We need to be able to spot what’s real and what isn’t. Easier said than done in the online world. Right now ideas that once might have seemed hair-brained and downright crazy have become plausible. Why? Social Proof. Quotes and testimonials and opinions shared from trusted sources. It’s the stuff that content marketers use to generate brand loyalty. By praying on people’s fears, unfounded information can become believable. And because most people are good citizens keen to protect others, they share what they’ve discovered. So when otherwise questionable opinions are spread to us through people we trust, we are in turn susceptible to believing them. “If my trusted friend who only wants the best for, believes it, it must be true”. We become the super-spreaders. And just like that conspiracies go mainstream.

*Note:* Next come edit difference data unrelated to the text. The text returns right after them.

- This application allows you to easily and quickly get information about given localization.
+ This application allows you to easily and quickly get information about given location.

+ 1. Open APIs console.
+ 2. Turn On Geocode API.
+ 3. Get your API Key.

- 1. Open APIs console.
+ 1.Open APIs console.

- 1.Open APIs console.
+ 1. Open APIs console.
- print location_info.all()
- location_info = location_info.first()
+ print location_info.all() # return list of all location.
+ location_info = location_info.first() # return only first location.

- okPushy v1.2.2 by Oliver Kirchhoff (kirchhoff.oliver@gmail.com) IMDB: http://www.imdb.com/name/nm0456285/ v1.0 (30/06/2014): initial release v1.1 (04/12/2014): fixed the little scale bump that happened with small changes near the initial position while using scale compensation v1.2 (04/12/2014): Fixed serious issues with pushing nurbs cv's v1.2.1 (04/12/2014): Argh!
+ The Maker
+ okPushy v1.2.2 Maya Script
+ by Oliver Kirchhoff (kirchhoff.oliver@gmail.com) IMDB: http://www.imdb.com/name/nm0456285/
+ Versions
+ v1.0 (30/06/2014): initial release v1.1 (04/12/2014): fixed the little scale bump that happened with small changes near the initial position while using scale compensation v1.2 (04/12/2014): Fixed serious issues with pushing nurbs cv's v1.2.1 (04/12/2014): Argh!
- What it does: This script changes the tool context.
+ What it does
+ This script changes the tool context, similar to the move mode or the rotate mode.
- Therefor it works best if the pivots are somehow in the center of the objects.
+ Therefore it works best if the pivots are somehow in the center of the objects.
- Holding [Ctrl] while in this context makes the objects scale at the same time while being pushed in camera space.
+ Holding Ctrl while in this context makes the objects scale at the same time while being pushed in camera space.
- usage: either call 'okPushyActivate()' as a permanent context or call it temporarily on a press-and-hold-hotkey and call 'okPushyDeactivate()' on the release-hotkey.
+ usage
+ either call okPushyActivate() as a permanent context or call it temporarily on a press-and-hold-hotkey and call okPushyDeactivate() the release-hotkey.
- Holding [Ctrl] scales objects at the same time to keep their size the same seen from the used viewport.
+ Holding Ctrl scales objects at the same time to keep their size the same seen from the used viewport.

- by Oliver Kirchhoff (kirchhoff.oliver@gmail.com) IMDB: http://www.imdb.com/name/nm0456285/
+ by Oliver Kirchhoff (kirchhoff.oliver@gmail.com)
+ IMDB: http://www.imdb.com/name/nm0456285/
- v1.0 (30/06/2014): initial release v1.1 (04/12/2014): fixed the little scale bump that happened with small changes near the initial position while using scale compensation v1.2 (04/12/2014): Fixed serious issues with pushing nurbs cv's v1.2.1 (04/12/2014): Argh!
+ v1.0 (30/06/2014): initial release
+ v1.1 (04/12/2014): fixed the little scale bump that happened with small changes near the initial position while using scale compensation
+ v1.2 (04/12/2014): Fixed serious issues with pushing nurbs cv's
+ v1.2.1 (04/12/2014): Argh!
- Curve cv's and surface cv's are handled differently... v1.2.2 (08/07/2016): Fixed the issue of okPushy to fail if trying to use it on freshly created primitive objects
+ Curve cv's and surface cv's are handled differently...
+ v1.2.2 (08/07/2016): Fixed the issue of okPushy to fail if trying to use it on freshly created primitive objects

But recently I came across a simple checklist that helps apply some critical thinking to all of this. Just like a journalist might write a news report with key information about who, what, when, where, why, these handy points help us get our facts straight. So at the risk of sharing more information, you might want to ask your loved ones to consider the 5 W’s before they share:

WHO made it?

WHAT is the source of the information?

WHERE did it come from?

WHY are you sharing this?

WHEN was it published?

Wouldn’t it be nice not to receive debunked theories from years ago that have been resurrected as new and newsworthy? And a family Zoom call minus the politically charged opinions would be a breath of fresh air!